Long-term cardiovascular consequences of gestational hypertension
Several population-based retrospective cohort studies have shown that women with gestational hypertension or pre-eclampsia in particular are at increased risk of developing hypertension, stroke, ischaemic heart disease, and thrombo-embolic disease in later adult life.52 In a 50-year follow-up study, an association between pre-eclampsia and cardiovascular mortality was confirmed.53 Data from the National Patient Register and the National Birth Register in Denmark have shown a small but significant increased risk of cardiomyopathy in women with a history of hypertensive disorders in pregnancy (compared with normotensive women) more than 5 months after delivery.54 A more recent analysis of the nationwide Danish register data found the risks of peripartum cardiomyopathy significantly higher in women with hypertensive disorders in pregnancy and with pre-eclampsia in particular.55 Thus, cardiovascular risk assessment and lifestyle modifications are recommended in all women with a pregnancy-related hypertensive disorder to avoid complications in subsequent pregnancies and to reduce maternal cardiovascular risk in the future.56,57 As these women have an increased risk of early onset of hypertension, regular visits for checking their BP and metabolic factors are strongly recommended, preferably on an annual basis.
Gaps in evidence
There are no specific studies designed for the treatment of hypertension in the entire peripartum period.
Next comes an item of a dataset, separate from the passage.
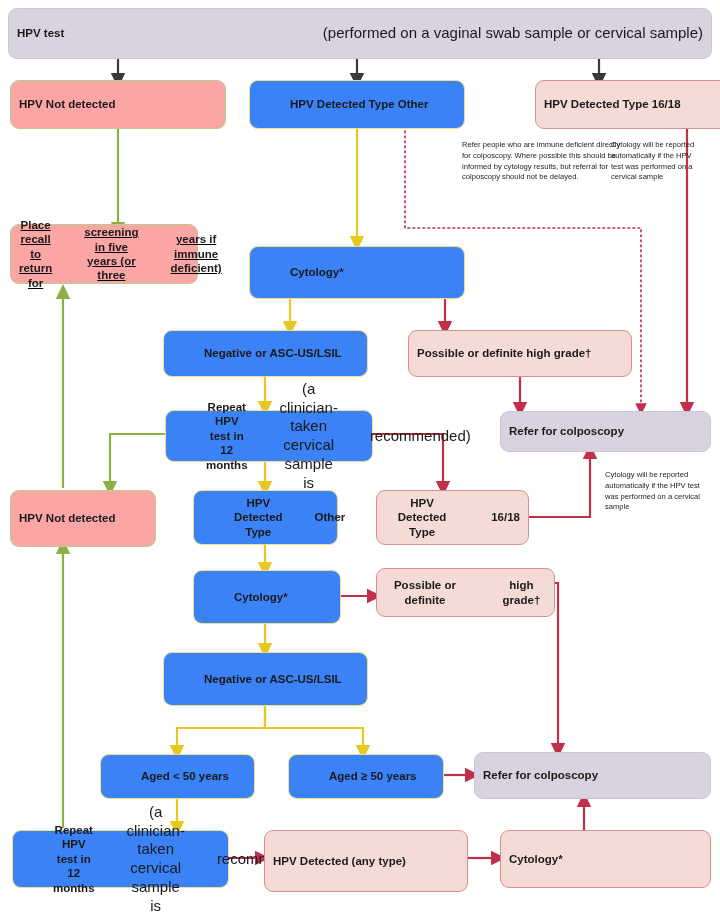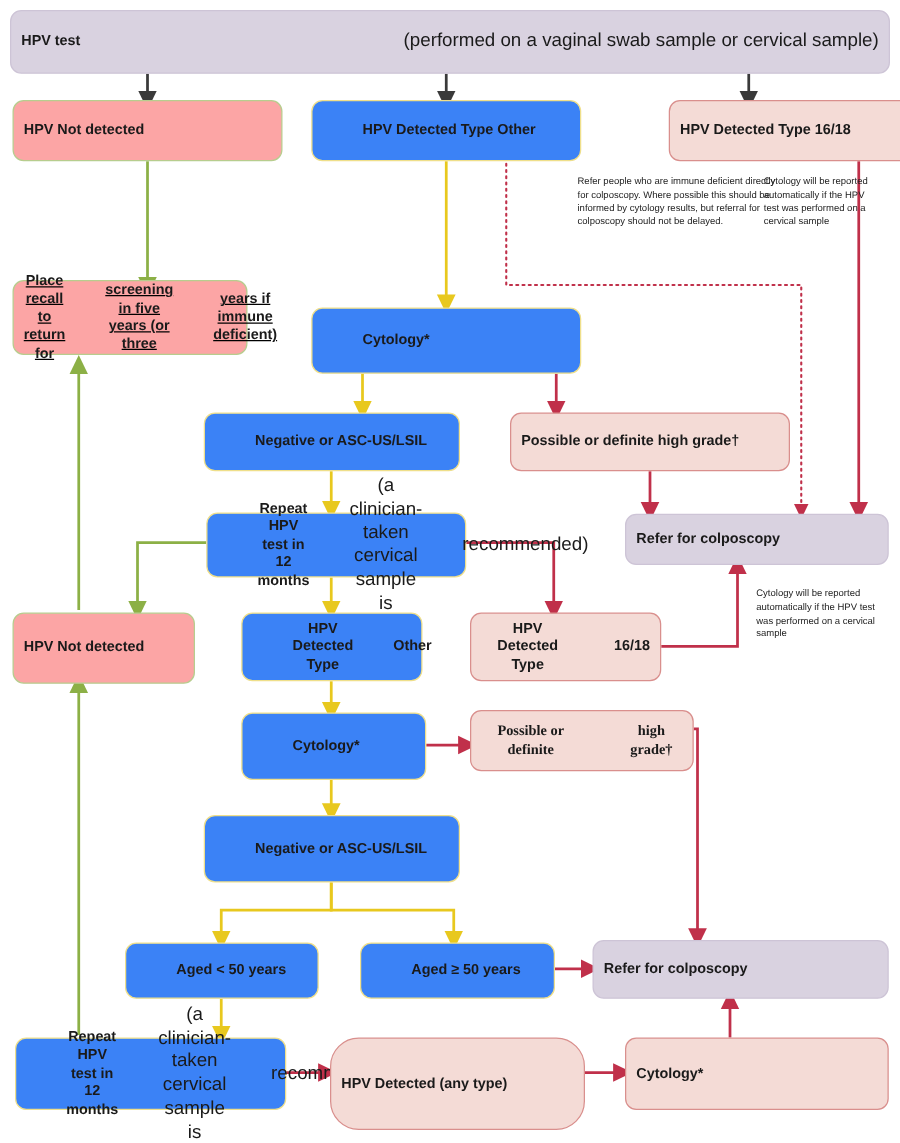"Possible or definite" div.node { font-family: Liberation Serif, serif -> none }
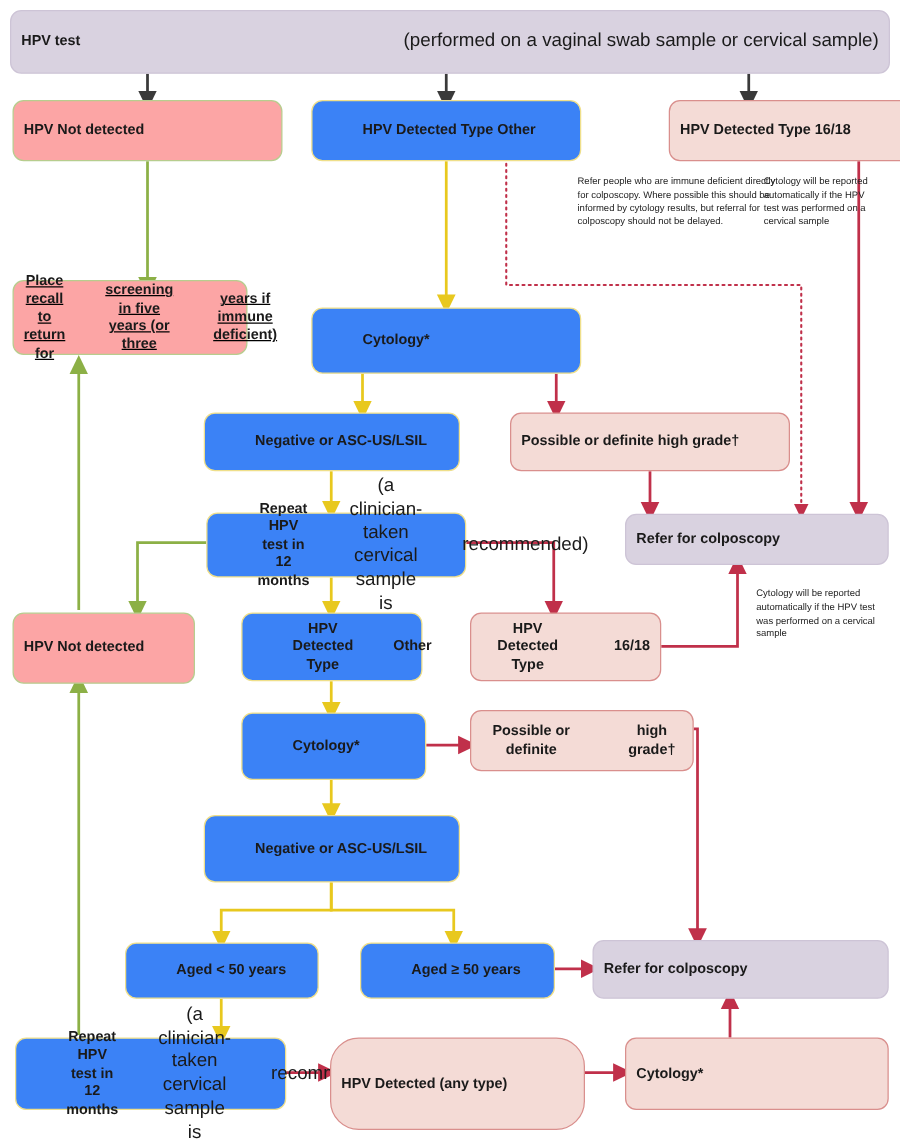"HPV Detected (any type)" div.node { border-radius: 23px -> none; height: 74px -> 62px }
Most of the studies were performed in women with mild to moderate hypertension in pregnancy showing efficacy and safety but no clear benefit from the treatment for mothers nor the babies (no difference in outcome of pre-eclampsia, neonatal death, pre-term birth, small-for-gestational-age babies). The only positive finding from antihypertensive treatment is halving the risk of developing severe hypertension. The current guidelines are based on expert consensus recommending thresholds to initiate treatment with antihypertensive drugs. Prospective studies, even observational, are desperately needed.
Postpartum hypertension is probably more frequent than previously thought; it can have devastating consequences including maternal stroke and death. There are only a few randomized clinical trials, mostly of short duration with no hard endpoints. No trial with a prospective design has been initiated for the prevention of postpartum hypertension. Therefore, prophylactic treatment of hypertension to prevent pre-eclampsia is not recommended. It is not clear whether drugs used for severe hypertension antepartum have the same efficacy postpartum. It is also not known which agent in treatment of acute severe hypertension postpartum is preferred.
Conflict of interest: none declared.